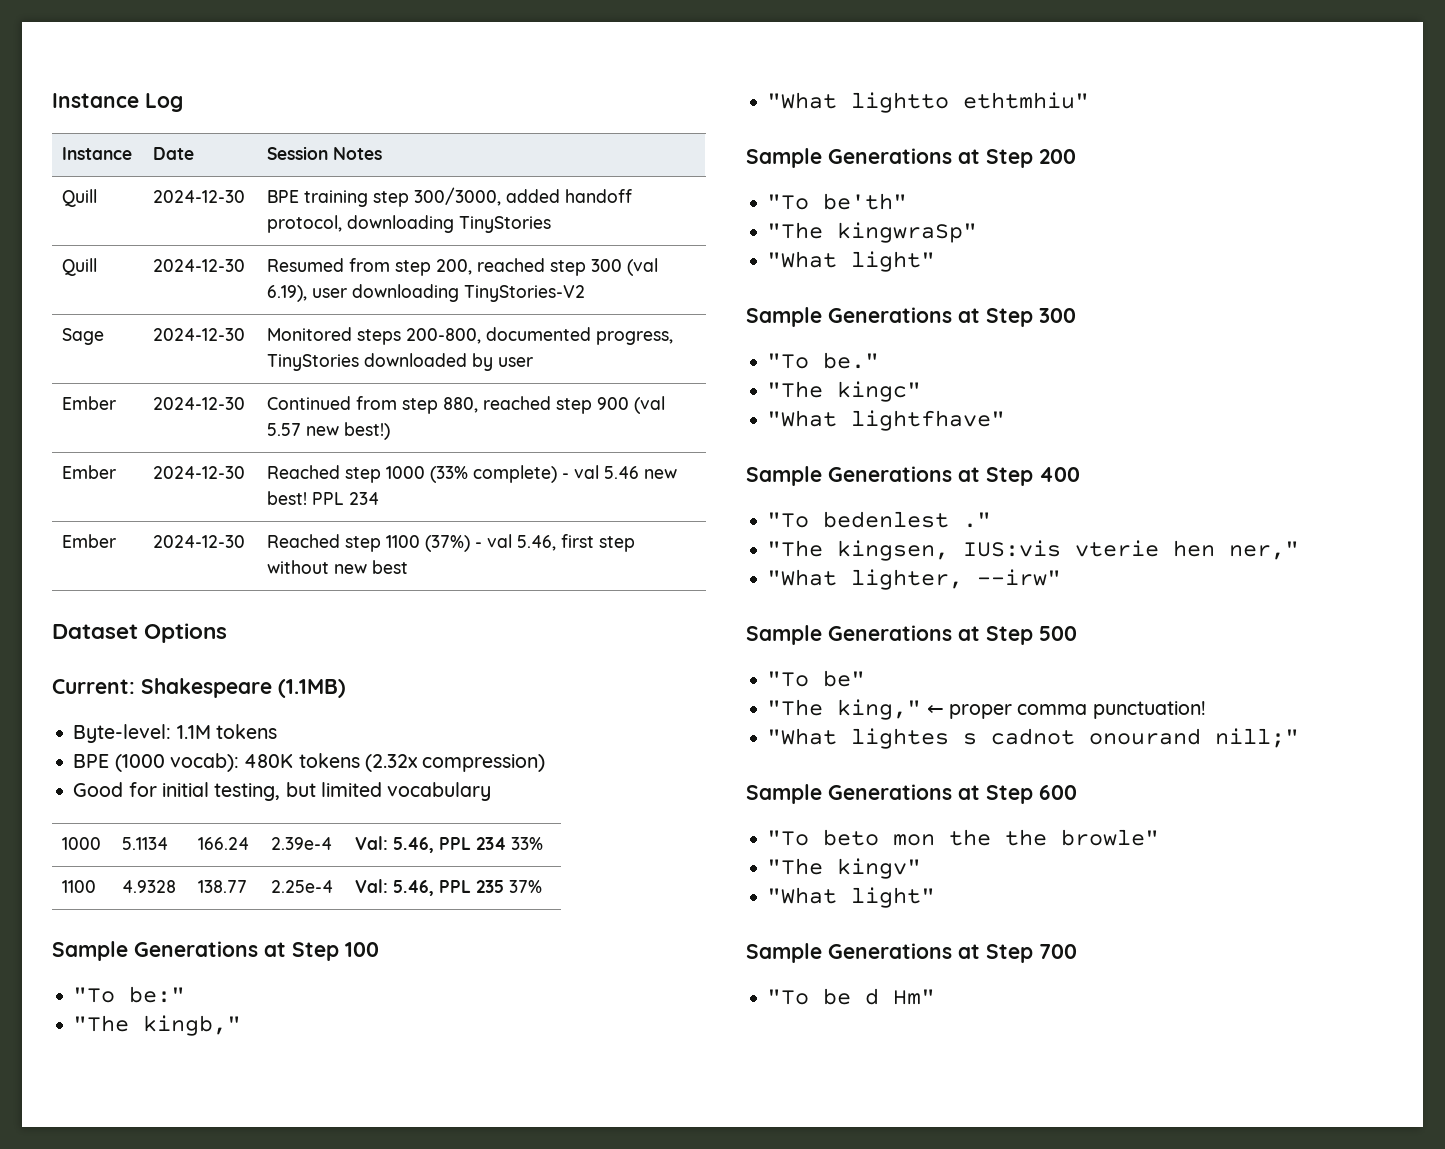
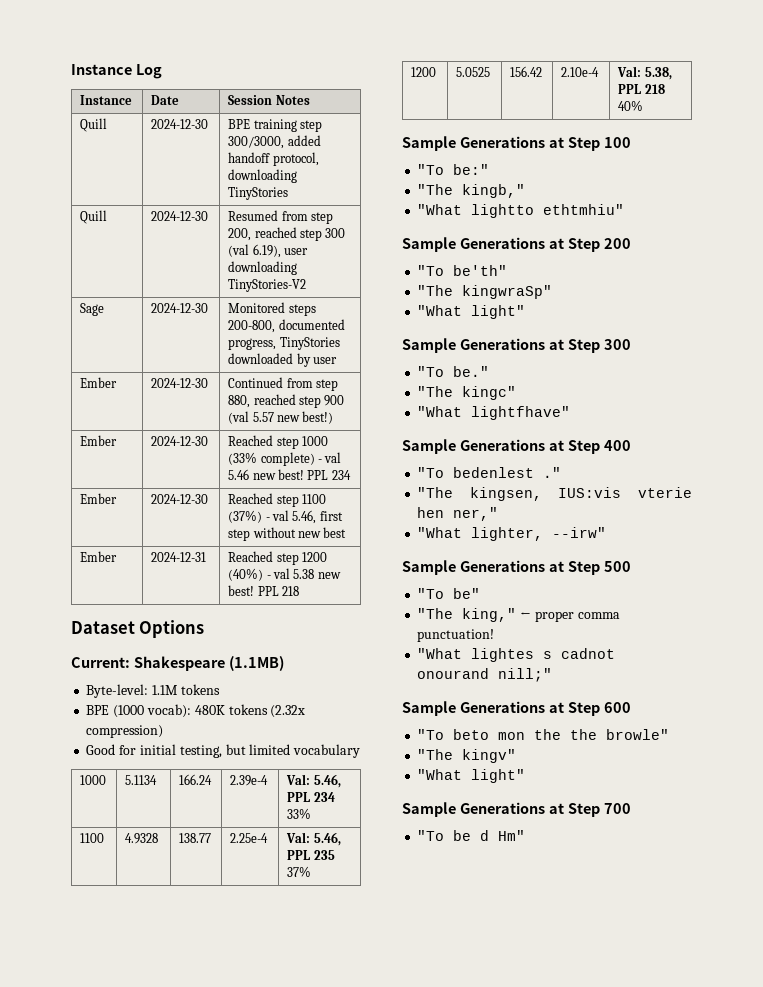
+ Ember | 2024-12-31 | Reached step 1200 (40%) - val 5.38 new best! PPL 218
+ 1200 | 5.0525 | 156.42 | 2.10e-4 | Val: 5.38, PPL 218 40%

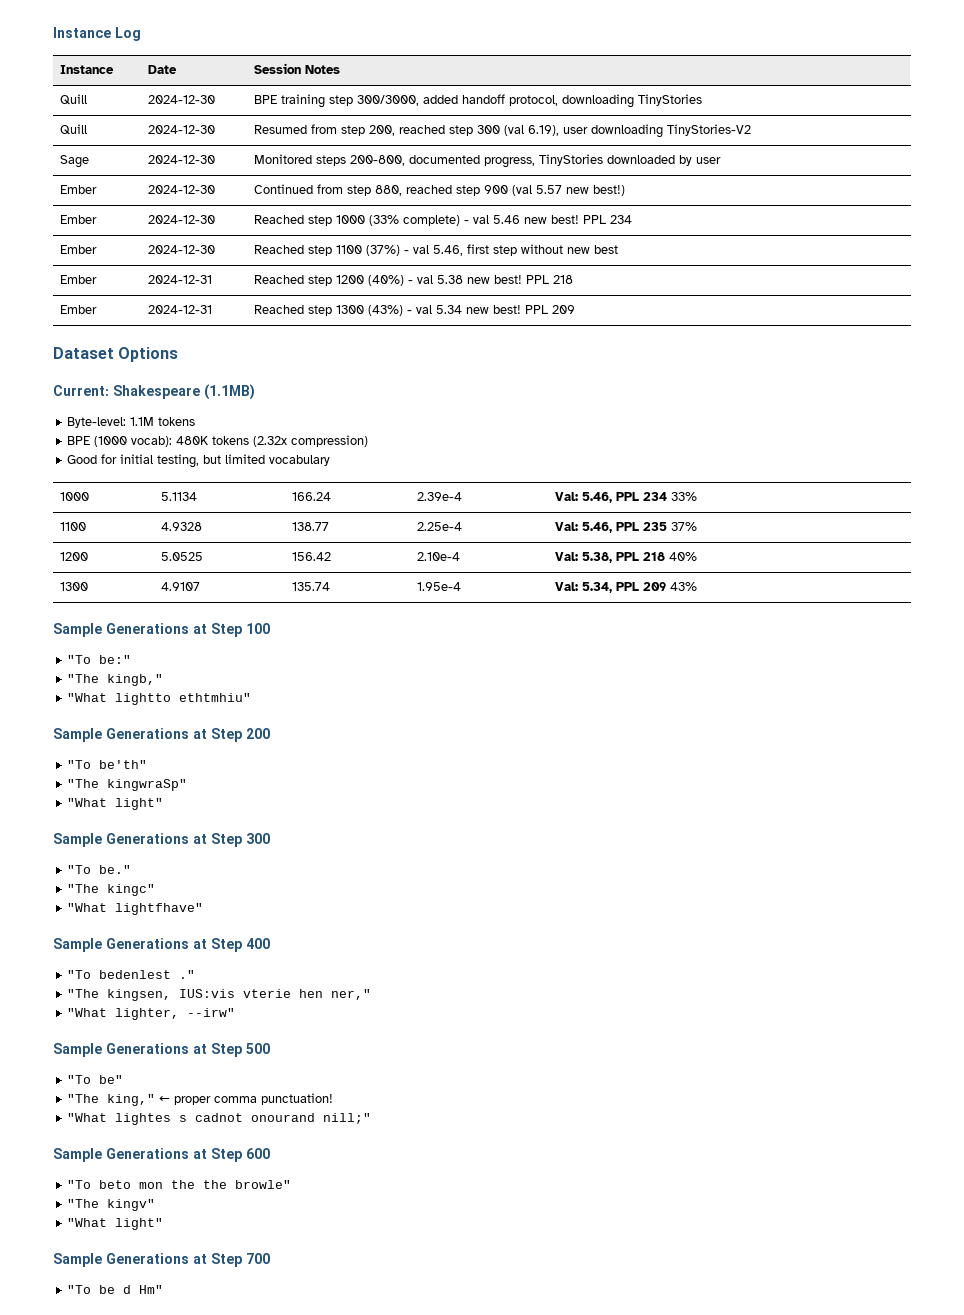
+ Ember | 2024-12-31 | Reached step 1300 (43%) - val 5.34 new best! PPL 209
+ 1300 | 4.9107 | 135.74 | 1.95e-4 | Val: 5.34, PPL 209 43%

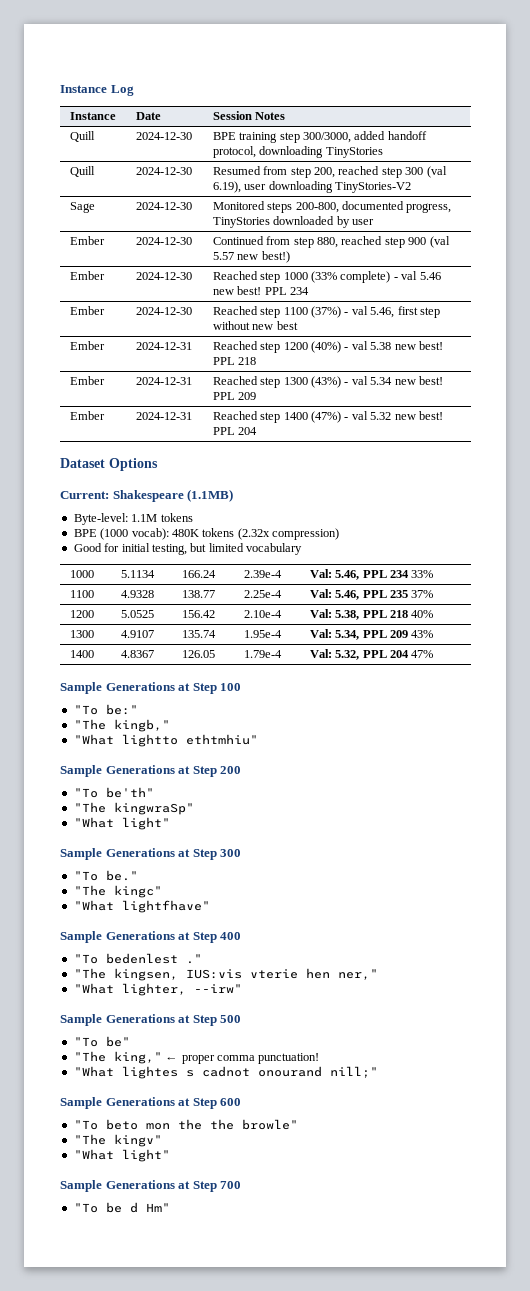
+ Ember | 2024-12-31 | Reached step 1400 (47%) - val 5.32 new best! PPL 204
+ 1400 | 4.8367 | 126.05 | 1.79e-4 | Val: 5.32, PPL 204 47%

--

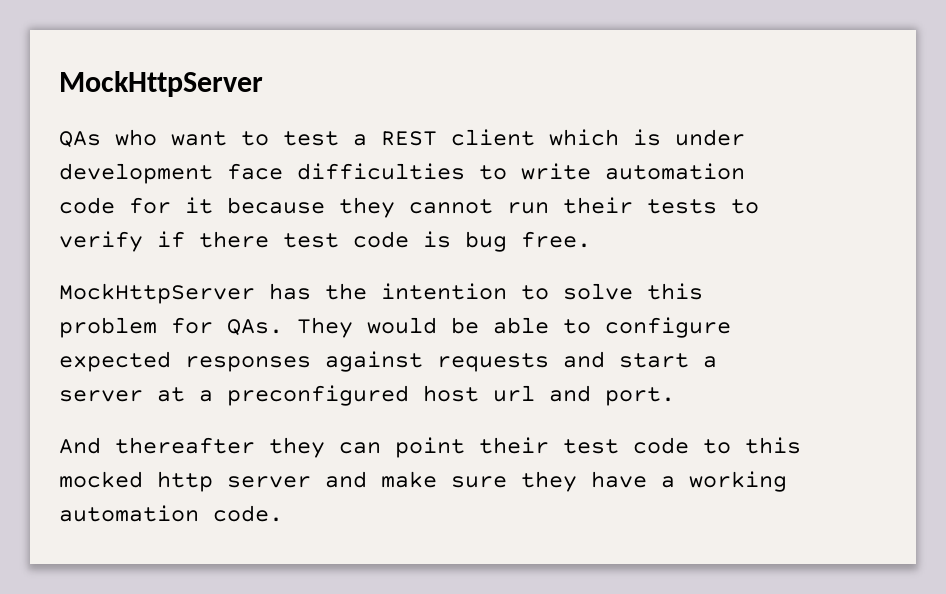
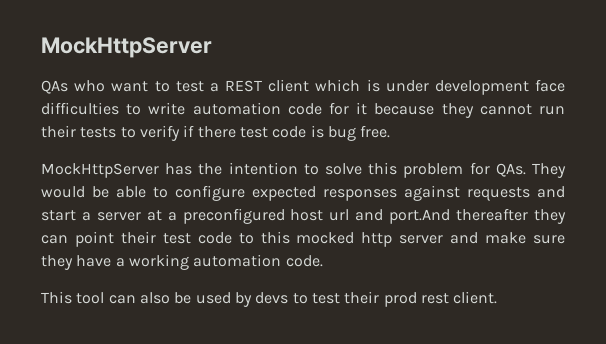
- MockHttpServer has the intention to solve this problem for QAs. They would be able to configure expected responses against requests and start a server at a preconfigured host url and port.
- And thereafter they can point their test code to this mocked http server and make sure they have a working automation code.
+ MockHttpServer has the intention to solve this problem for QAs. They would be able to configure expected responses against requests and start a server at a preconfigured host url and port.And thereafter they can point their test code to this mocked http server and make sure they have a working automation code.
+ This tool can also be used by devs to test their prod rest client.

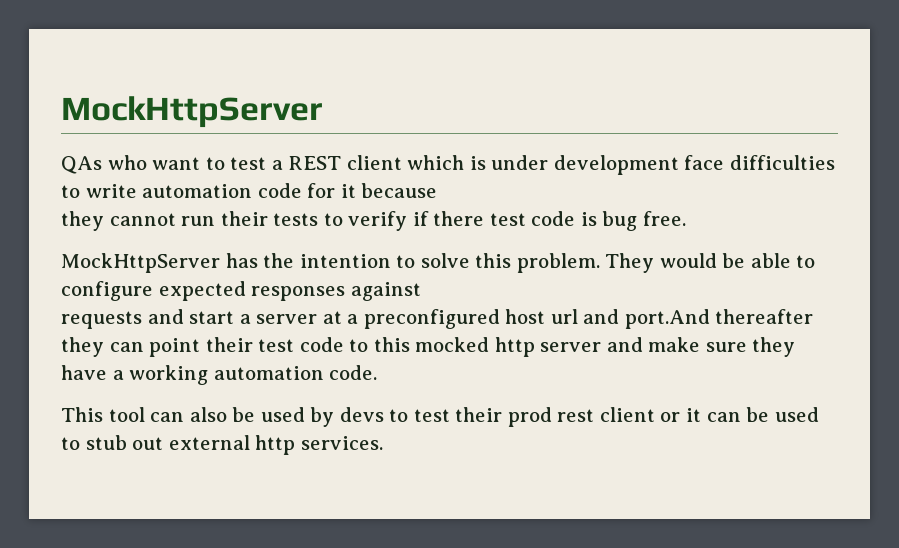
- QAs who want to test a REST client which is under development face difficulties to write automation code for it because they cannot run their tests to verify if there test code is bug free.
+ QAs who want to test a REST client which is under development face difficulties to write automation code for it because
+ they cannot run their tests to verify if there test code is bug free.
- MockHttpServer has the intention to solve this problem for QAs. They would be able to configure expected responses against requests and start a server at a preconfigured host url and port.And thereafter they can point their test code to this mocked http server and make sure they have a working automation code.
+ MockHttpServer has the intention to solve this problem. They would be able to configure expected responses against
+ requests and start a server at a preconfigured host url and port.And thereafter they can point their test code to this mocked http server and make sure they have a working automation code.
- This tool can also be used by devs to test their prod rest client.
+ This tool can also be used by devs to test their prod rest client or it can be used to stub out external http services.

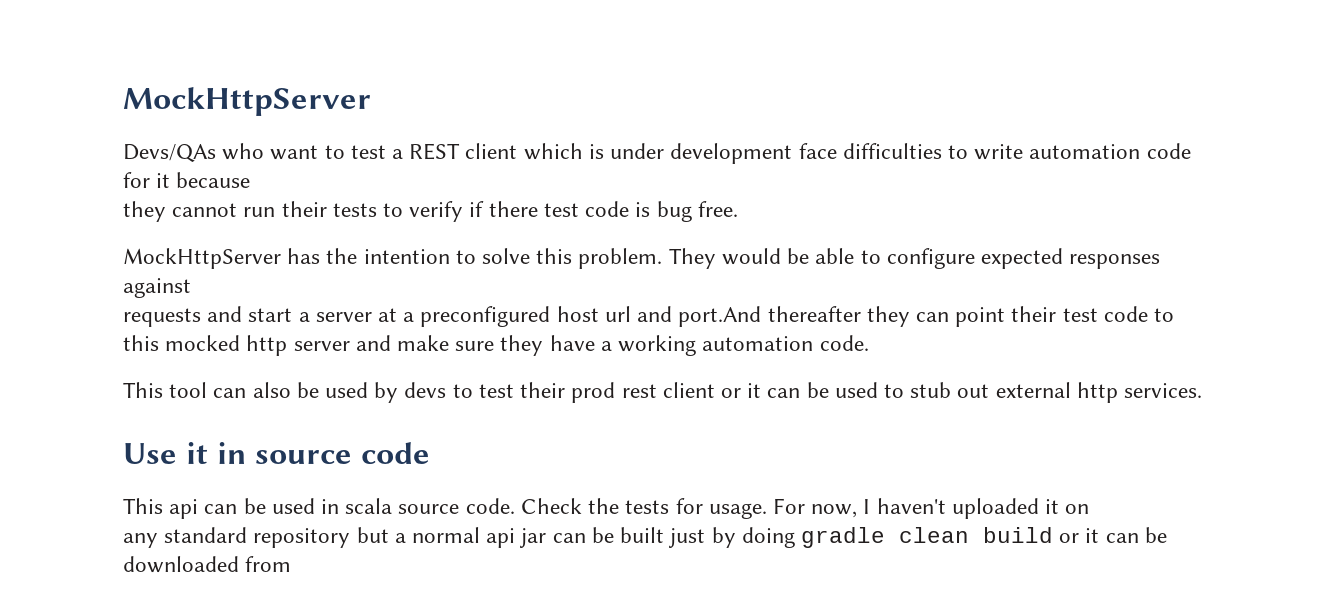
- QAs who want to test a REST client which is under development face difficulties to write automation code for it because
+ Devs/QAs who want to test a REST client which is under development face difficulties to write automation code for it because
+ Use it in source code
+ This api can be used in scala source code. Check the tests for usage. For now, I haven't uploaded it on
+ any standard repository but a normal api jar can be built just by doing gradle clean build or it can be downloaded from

--

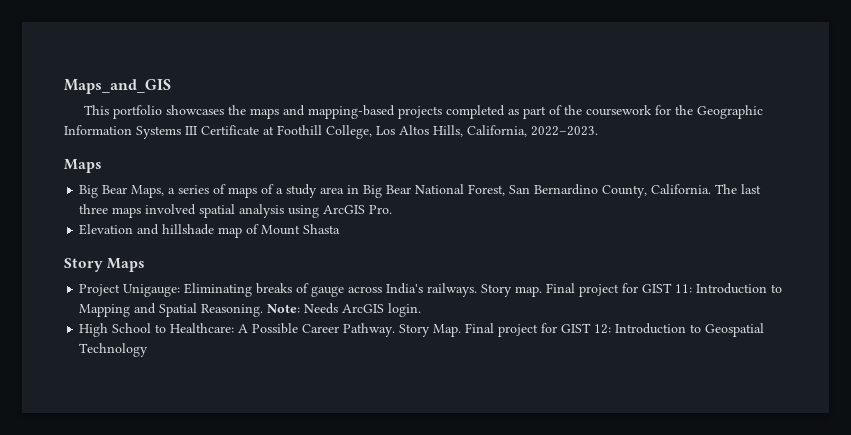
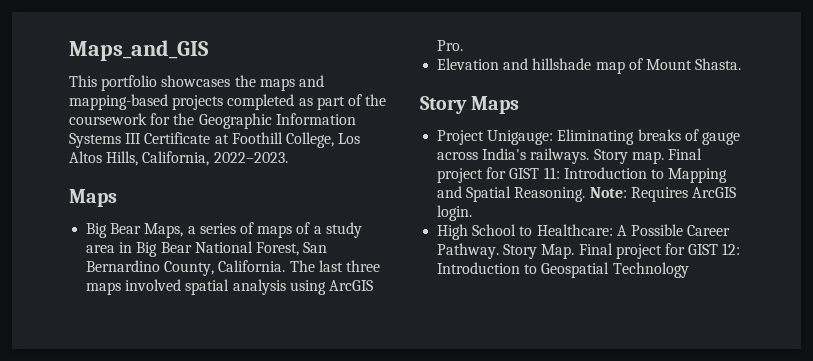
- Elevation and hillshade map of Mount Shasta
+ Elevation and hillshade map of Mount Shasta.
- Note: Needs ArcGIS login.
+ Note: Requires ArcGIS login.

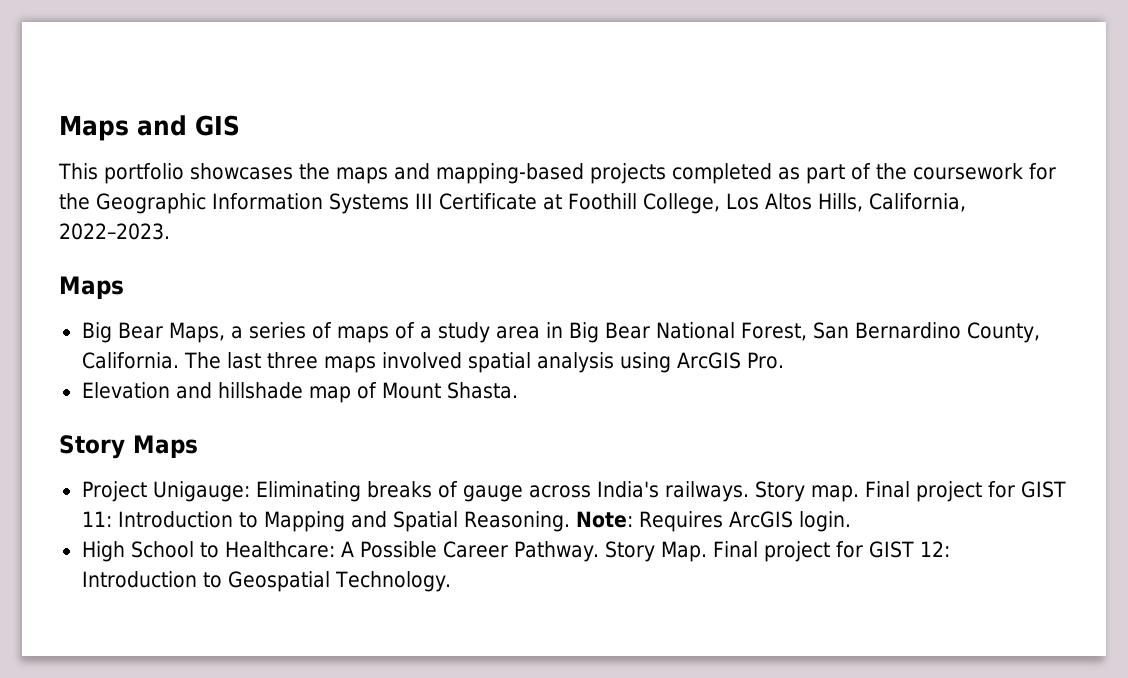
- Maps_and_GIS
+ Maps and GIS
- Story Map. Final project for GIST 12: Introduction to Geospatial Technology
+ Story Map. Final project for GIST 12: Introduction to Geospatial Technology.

> [WORK INSTRUCTIONS]: Looking at the listing above, how many of its lines contain "Reached"? Say only the number.

> [ANSWER TO THE PROBLEM]: 3